I have been in contact with a number of school districts and STEM Specialists lately that are struggling with the same issues. Teachers are unsure how to add STEM into their already crowded curriculum and teachers are uncomfortable with their current understanding of STEM in relationship to doing science in their classrooms.  There remains a stigma around what STEM is and more specifically, what science is, and whether or how these things can be implemented in the K-12 setting.

In early elementary, standardized tests focus on English and Math, therefore, the districts also want teachers focused in those areas. The thinking is, if that is what the states are evaluating, it must be what is important. What happens then, is students are reaching the 5th grade with little or no background in science and at that point, teachers are expected to catch students up on the skills included on that year’s battery of tests. This is like deciding to start saving for retirement on your 63rd birthday.

Students need to be engaged in science, critical thinking, problem based, inquiry based, and STEM design challenges from early on. The skills developed and honed in these areas will bring together the whole student. Walking, for example, is not an isolated skill. Search for “robot walking” to see just how complex a thing it is to walk bipedally. Balance, motor function, body geometry, computing trajectories, these are just a few of the things we do unconsciously to get from A to B. Why do we assume reading, or math computation to be any different?

In my last blog, I talked about the importance of using story in your STEM curriculum to add context to the content. The same goes the other direction. Asking students to write about nonsense ideas, random vocabulary words for memorization, or assigning math problem sets to complete by rote are demonstrably least effective way to engage your students. Math equations in context are finished with much understanding and the results far more meaningful and therefore, more firmly rooted in long-term memory with more factors to help call up the information later when tested. Stories and vocabulary rooted in experience share the same benefit of being multimodal, and appealing to concrete and abstract thinkers alike.
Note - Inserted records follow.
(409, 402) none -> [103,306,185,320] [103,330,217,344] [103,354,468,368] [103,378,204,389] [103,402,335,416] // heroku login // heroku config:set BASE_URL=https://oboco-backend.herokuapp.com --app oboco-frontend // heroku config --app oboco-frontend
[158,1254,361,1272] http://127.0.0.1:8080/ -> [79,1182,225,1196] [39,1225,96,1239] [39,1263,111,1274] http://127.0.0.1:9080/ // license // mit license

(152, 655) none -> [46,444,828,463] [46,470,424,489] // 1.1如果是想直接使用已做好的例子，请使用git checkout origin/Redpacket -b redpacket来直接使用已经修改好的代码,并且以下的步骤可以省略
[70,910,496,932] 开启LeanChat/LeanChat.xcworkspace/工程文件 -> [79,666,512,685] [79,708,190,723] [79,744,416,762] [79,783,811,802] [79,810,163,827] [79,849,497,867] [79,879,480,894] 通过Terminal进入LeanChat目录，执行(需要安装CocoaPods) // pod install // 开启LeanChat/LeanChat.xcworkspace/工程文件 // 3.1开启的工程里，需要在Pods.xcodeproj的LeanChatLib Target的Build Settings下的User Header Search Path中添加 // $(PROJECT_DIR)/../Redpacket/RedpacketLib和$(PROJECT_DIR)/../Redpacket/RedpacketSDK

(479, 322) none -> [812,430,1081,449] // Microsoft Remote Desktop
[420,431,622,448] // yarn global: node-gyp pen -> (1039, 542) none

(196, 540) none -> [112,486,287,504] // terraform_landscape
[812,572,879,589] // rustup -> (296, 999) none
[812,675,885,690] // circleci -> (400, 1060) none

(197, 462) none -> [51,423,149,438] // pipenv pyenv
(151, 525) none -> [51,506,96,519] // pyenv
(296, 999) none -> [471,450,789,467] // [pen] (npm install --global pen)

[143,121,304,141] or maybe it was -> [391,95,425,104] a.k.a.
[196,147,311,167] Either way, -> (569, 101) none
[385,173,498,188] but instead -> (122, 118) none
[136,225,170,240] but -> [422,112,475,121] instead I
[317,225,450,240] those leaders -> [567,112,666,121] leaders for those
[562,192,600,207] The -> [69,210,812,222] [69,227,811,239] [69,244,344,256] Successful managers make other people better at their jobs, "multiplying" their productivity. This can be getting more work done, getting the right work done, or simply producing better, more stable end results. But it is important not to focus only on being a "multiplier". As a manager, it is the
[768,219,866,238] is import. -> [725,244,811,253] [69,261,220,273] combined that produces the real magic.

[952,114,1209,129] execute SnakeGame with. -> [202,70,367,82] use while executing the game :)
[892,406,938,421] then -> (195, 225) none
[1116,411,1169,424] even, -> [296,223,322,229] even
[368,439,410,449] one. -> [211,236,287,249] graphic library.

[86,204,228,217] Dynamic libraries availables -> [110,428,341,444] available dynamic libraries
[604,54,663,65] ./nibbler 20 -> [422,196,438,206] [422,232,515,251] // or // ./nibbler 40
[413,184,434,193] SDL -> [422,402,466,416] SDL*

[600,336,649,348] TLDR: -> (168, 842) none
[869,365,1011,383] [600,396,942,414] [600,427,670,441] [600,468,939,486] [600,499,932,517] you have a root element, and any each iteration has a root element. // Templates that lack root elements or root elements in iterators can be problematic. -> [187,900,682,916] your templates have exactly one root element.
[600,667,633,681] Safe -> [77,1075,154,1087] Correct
The pressures of state sponsored testing are great and the stakes are high for school systems. So much so, that in desperation, I have even recently heard of administrators specifically demanding less hands on activities in favor of the old fashioned “Sage on the Stage” lecture/notetaking paradigm in hopes of getting all of the right information in front of students. This is happening even though there are mountains of literature and studies telling us the inefficacy of such practices. Students are no longer whole people to be educated, rather, they have become number generators or point givers for the magical spreadsheet that somehow determines whether our jobs are safe or not.

Using STEM activities and teaching science as a verb, a thing one does to understand the world around us from the very beginning of the educational process is key to truly preparing students for the tomorrow they will inhabit.  These activities do not work in isolation either, but as part of the ELA, Social Studies, and/or Math curriculum. Integrated concepts that are engaging, explored, explained, and elaborated upon create learning environments that truly prepare students for the challenges ahead, including standardized testing.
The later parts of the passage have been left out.